Peggy gave a dramatic cough. "You mean Tony pays you enough money mounting tires for you to buy a house? I would've doubted you could afford a security system by itself."

He smiled. "Let's just say I had a little put away before I met Tony."

Peggy turned when she heard a slight cough behind her. Tony was standing in the doorway. "Are you two getting cozy?" His voice was heavy with sarcasm.

Peggy turned back toward the table. "Go away, Tony."

Tony walked behind Peter and nodded toward the living room. "Peter, why don't you take my seat at the table? I need to talk to my wife."

"Sure, Tony." When Peter stood, Tony took a couple of steps back to reduce the effect Peter's additional eight inches had. "Nice to meet you, Peggy. I hope you get everything straightened out."

When Peter was gone, Tony sat down. "We are not divorced yet and I don't want you flirting with my employees."

"I wasn't flirting, Tony."

"Don't give me that crap, Peggy. You're still my wife and if I ever catch you talking about me behind my back..."

"Talking about you? Get a grip on your ego, Tony. You're not important enough for me to talk about." Peggy pushed out her chair and stood.

"I'm serious, Peggy. I never want to see you..."

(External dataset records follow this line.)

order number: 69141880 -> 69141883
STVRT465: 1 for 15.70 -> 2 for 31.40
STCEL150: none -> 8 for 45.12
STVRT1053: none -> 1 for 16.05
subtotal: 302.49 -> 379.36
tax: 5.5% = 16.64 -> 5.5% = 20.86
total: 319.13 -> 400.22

Peggy cut off his words. "Listen to me, you son of a bitch. When you took that bimbo to my bed you lost any right you ever had to tell me what to do. Now take your friends and get the hell out of my house." She turned and walked out of the kitchen.

Halfway across the living room, Peggy felt a momentary loss of balance when Tony grabbed her by the arm and spun her around to face him. Before she could catch herself, Tony swung and slapped her across the face. The room fell silent aside from the chatter coming from the television.

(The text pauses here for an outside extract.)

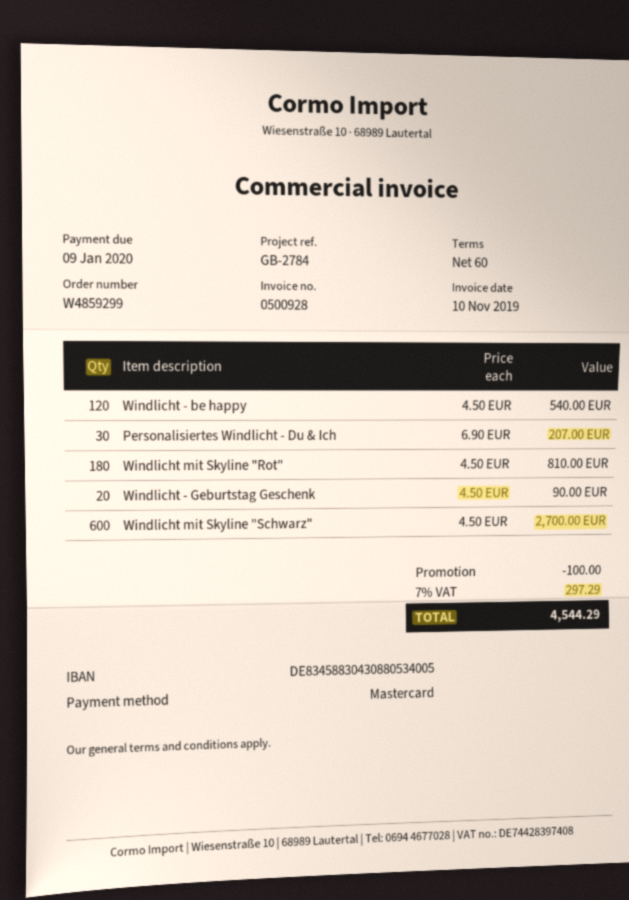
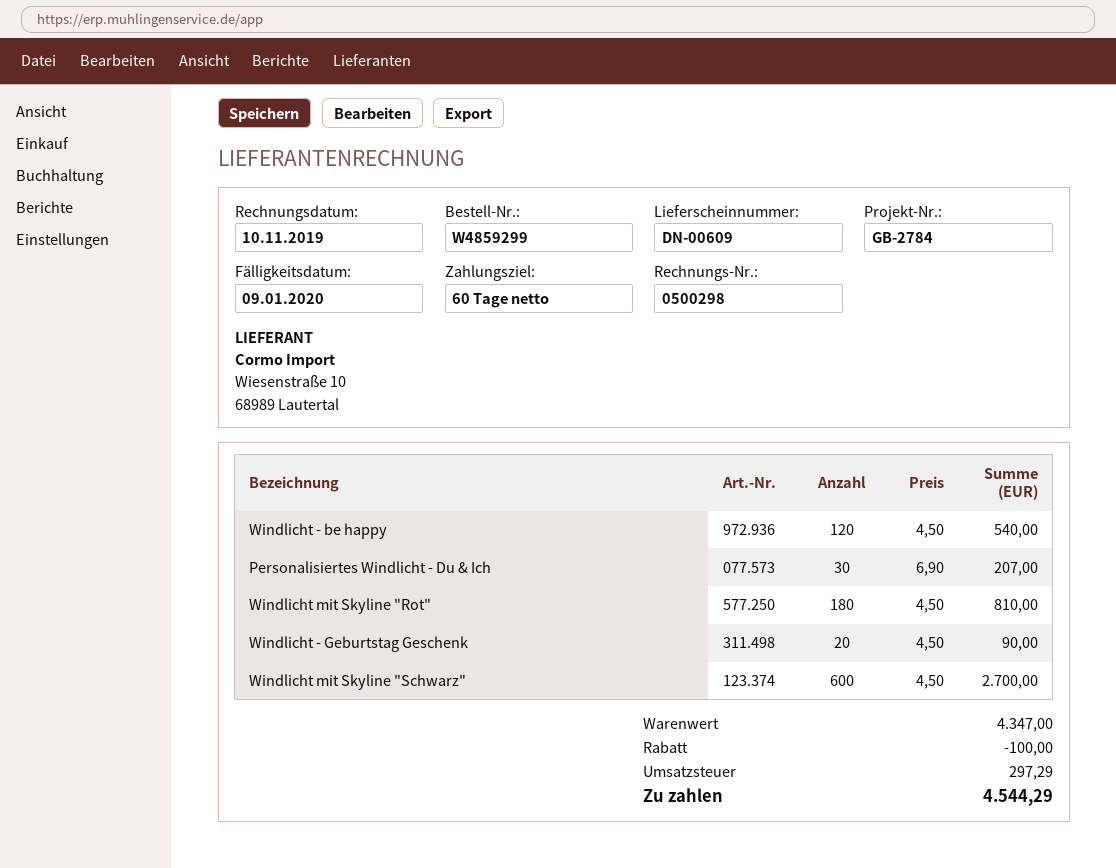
invoice number: 0500928 -> 0500298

The muscles in Peggy's face went hard in an attempt to stifle the impending tears while the burning sting of Tony's slap grew in her cheek. She began jabbing her finger into his chest as she spat out her cold, sharp words. "You touch me again, you bastard, and I swear I'll kill you. Now take your damn friends and get the hell out of my house."

Without waiting for a response, she turned and climbed the set of stairs to her bedroom.